Storm Warning

Orbital Operations for 14 April 2024

Hello from out here on the Thames Delta. This was intended as a short piece, but it ended up very long. Sorry.

INSPIRATIONS

THE STORMWATCH COMPENDIUM

GANZEER’S VOMITBOOK

OBSERVATIONS

NUCLEAR FOREST RITUAL

Letters about the creative life by Warren Ellis, a writer from England. Was this forwarded to you? Subscribe.

INSPIRATIONS

🎞️ Every now and then, I go back to Maya Deren and Sasha Hackenschmied’s MESHES OF THE AFTERNOON. I have it on a DVD from Mystic Fire Video, but originally it was silent, and it’s on YouTube.

📖 “Digital communication, too, turns out to be a form of communication without community. Social media accelerates the disintegration of community.” This probably isn’t a representative quote from VITA CONTEMPLATIVA: IN PRAISE OF INACTIVITY by Byung-Chul Han (UK) (US), but it’s not wrong. A series of essays on inactivity as pure human life. The art of being still.
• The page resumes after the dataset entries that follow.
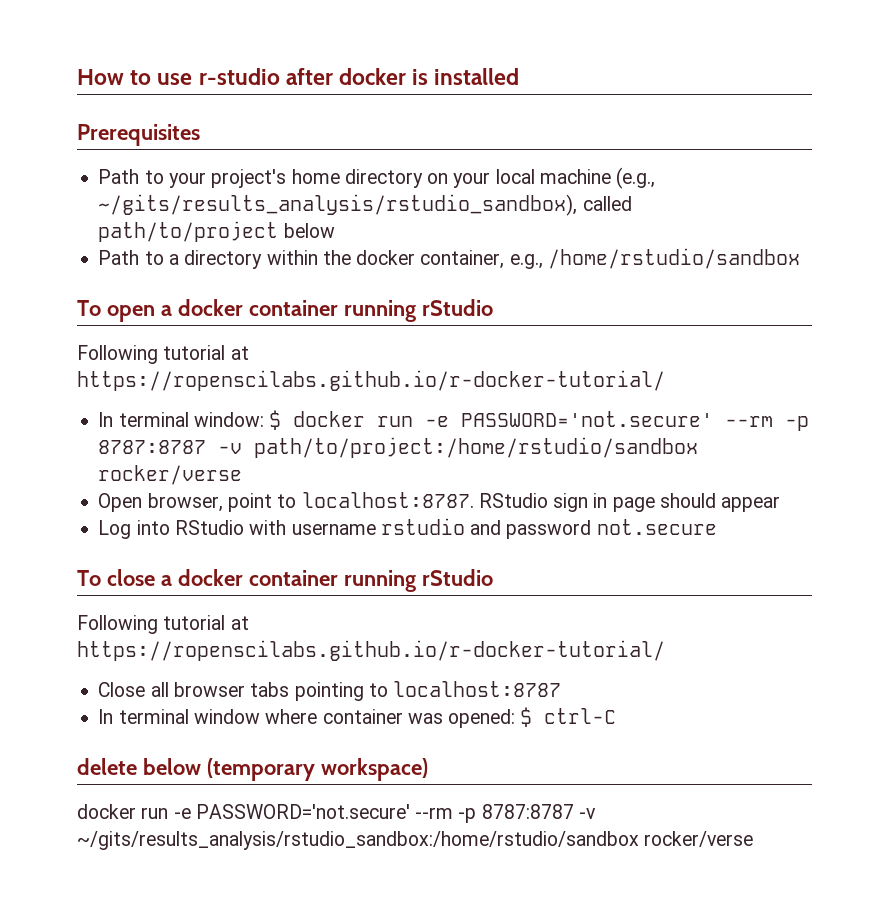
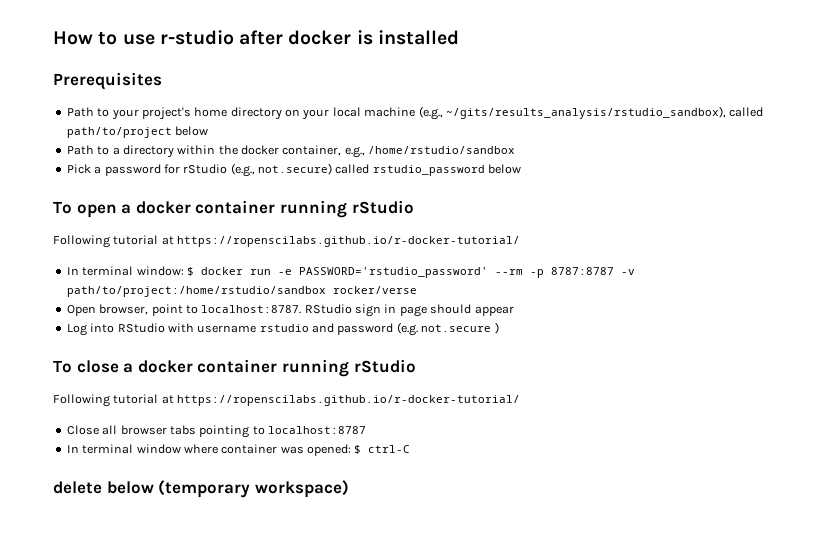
+ Pick a password for rStudio (e.g., not.secure) called rstudio_password below
- In terminal window: $ docker run -e PASSWORD='not.secure' --rm -p 8787:8787 -v path/to/project:/home/rstudio/sandbox rocker/verse
+ In terminal window: $ docker run -e PASSWORD='rstudio_password' --rm -p 8787:8787 -v path/to/project:/home/rstudio/sandbox rocker/verse
- Log into RStudio with username rstudio and password not.secure
+ Log into RStudio with username rstudio and password (e.g. not.secure )
- docker run -e PASSWORD='not.secure' --rm -p 8787:8787 -v ~/gits/results_analysis/rstudio_sandbox:/home/rstudio/sandbox rocker/verse

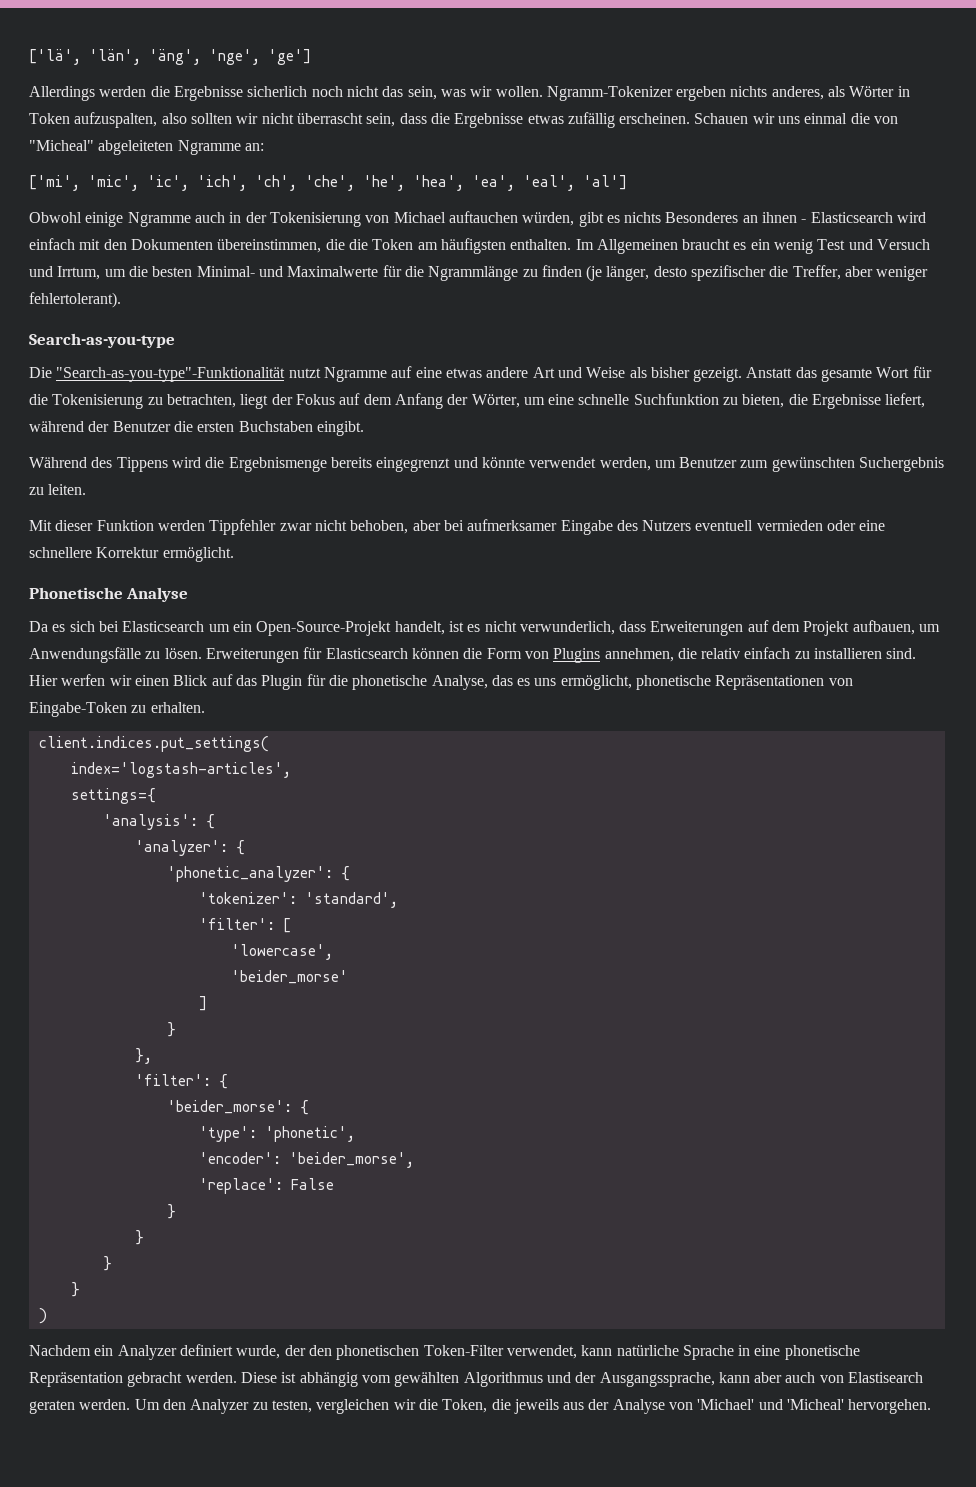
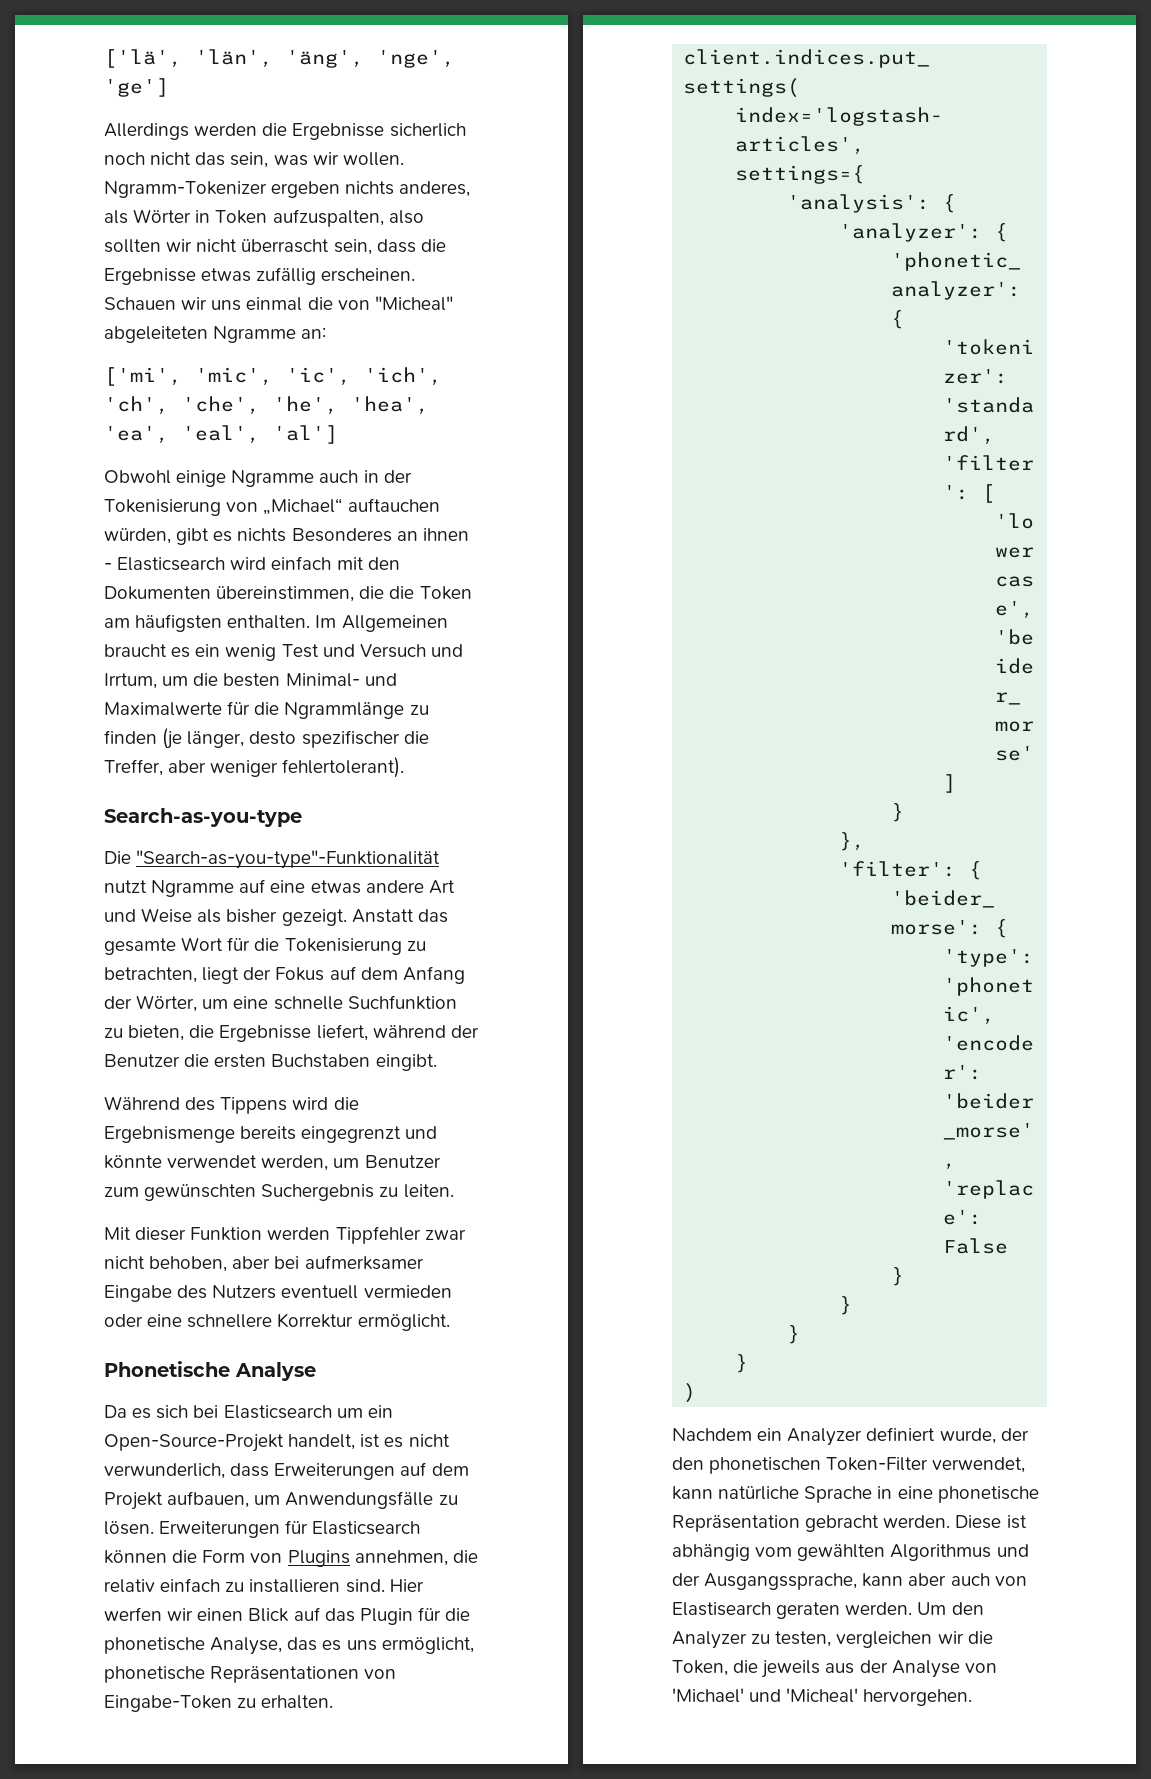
- Obwohl einige Ngramme auch in der Tokenisierung von Michael auftauchen würden, gibt es nichts Besonderes an ihnen - Elasticsearch wird einfach mit den Dokumenten übereinstimmen, die die Token am häufigsten enthalten.
+ Obwohl einige Ngramme auch in der Tokenisierung von „Michael“ auftauchen würden, gibt es nichts Besonderes an ihnen - Elasticsearch wird einfach mit den Dokumenten übereinstimmen, die die Token am häufigsten enthalten.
🎙️ I tend to start every day in the office the same way. I listen to the previous night’s NIGHT TRACKS from BBC Radio 3. You can get them via BBC Sounds. I (still!) wake up so terminally frazzled that I need to ease into my day, and this helps immensely.

OPERATIONS

THE STORMWATCH COMPENDIUM

DC Comics have announced STORMWATCH: THE ROAD TO AUTHORITY COMPENDIUM, for release in the first week of January 2025. This collects all the work I wrote for STORMWATCH across two volumes. Which apparently totals six hundred and fifty six pages. A number that I find kind of scary. It will cost sixty US dollar, which is also kind of scary, but at 656 pages you can also use it as a weapon, a small performance stage or the foundation for a large outbuilding.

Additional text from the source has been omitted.